Après l'Enfer nous donne également envie de (re) lire les BD qui dépeignent cette fin d'un monde : la référence, La Jeunesse de Blueberry, de Jean-Michel Charlier et Jean-Giraud, éd. Dargaud, 1975 ; les très bons Maîtres de White Plain de Edouard Chevais-Deighton et Antoine Giner-Belmonte, éd. Bamboo, collection grand Angle, 2017-20187 ; et la sous-estimée série Jim Cutlass, également de Jean-Michel Charlier et Jean Giraud puis Christian Rossi, éd. Les Humanoïdes Associés et Castermann, 1979-1999.
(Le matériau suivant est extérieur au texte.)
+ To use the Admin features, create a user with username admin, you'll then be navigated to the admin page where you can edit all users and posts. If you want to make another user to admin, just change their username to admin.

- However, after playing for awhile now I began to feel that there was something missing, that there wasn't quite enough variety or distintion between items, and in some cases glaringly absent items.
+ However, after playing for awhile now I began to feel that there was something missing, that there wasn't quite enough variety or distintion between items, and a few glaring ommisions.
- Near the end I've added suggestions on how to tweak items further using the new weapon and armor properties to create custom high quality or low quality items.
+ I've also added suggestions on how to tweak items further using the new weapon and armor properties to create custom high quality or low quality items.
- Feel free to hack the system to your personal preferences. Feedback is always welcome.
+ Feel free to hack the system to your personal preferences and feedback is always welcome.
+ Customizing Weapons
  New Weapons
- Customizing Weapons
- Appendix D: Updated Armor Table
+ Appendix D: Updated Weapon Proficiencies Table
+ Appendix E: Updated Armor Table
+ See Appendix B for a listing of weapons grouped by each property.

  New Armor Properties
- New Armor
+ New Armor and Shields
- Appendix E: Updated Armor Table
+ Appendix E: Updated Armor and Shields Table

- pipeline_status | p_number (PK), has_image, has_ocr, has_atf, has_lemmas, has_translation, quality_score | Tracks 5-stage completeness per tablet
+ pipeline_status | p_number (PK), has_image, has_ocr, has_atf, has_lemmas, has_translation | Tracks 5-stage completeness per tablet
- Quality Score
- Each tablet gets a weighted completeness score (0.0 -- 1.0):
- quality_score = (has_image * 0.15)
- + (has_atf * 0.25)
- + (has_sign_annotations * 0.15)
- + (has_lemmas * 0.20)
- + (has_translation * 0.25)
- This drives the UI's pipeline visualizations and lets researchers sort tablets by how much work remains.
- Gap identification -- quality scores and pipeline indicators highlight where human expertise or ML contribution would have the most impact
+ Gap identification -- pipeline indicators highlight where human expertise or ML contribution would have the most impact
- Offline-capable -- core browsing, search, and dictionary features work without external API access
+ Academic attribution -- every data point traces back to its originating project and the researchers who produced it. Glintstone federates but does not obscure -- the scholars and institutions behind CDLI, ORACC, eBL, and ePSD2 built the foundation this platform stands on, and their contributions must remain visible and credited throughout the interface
La force du dessin et des coloris soutient à merveille la puissance du scenario. Le désespoir et l'humidité suintent de chaque vignette. Le jeu des couleurs aquarelles rehaussées ici et là d'une touche plus vive restitue magnifiquement l'ambiance de cet environnement glauque et pesant. On y retrouve une certaine proximité avec le superbe Notre-Mère La Guerre réalisée de 2009 à 2012 par Kris et Maël aux éditions Futuropolis. Même violence omniprésente et déshumanisante, mêmes tentatives désespérées et impuissantes des personnages pour continuer à tirer le fil d'un sens et d'une humanité mis à mal par un univers dont la violence de la guerre a fait voler en éclats tous les repères...
Quelques réserves
Même en cherchant bien, ils sont aussi difficiles à trouver que le trésor après lequel courent les protagonistes de l'histoire... Peut-être les lecteurs qui n'auraient pas lu dans leur intégralité Alice au Pays des Merveilles et Le Magicien d'Oz ne saisiront pas toutes les références à ces deux ouvrages ; peut-être d'autres pourront trouver la violence trop excessive et omniprésente... Mais sont-ce là des faiblesses ?
Encore un mot...
Après l'enfer est un coup de poing au ventre encaissé dès la première page. La puissance de l'album s'y déchaîne immédiatement. Les auteurs mettent d'emblée la dramaturgie visuelle et scénaristique à un niveau d'intensité invraisemblable et réussissent le tour de force de le maintenir sans la moindre baisse jusqu'à la dernière page qui met définitivement KO. Comme si Damien Marie et Fabrice Meddour avaient trouvé le point d'équilibre parfait entre le dessin de l'un et le texte de l'autre, entre la noirceur du sujet et le superbe jeu de couleurs, entre sources d'inspiration et identité également assumées... On n'est probablement pas loin du chef d'œuvre.
Une illustration
L'auteur
- Damien Marie fait des études d'arts appliqués et de design industriel puis commence sa carrière dans l'architecture d'intérieur. Passionné d'écriture, il signe son premier scénario chez Soleil, en 2003-2005, avec Vanders au dessin : Règlement de Contes, série animalière qui revisite les contes de notre enfance. La tétralogie La Cuisine du Diable, éd. Vents d'Ouest, 2003-2008, dessinée par Karl T., lui permet d'aborder ce pays que le fascine : l'Amérique. De nombreux ouvages suivent, notamment aux éditions Bamboo.
- Diplômé de l'Institut Audiovisuel d'Orléans, Fabrice Meddour entame son parcours professionnel dans le dessin animé avant de se tourner vers la BD. La série Hispanola, éd. Vents d'Ouest, 1995-2000, est son premier grand projet. Aussi à l'aise dans un style classique, que dans la SF ou l'heroic fantasy, Fabrice Meddour réalise également une adaptation d'Arthur et les Minimoys, éd. Soleil, 2007, sur un scénario de Patrick Weber. John Arthur Livingstone - Le Roi des singes, éd. Ventes d'Ouest, 2012-2015 démontre que le registre policier ne lui fait également pas peur.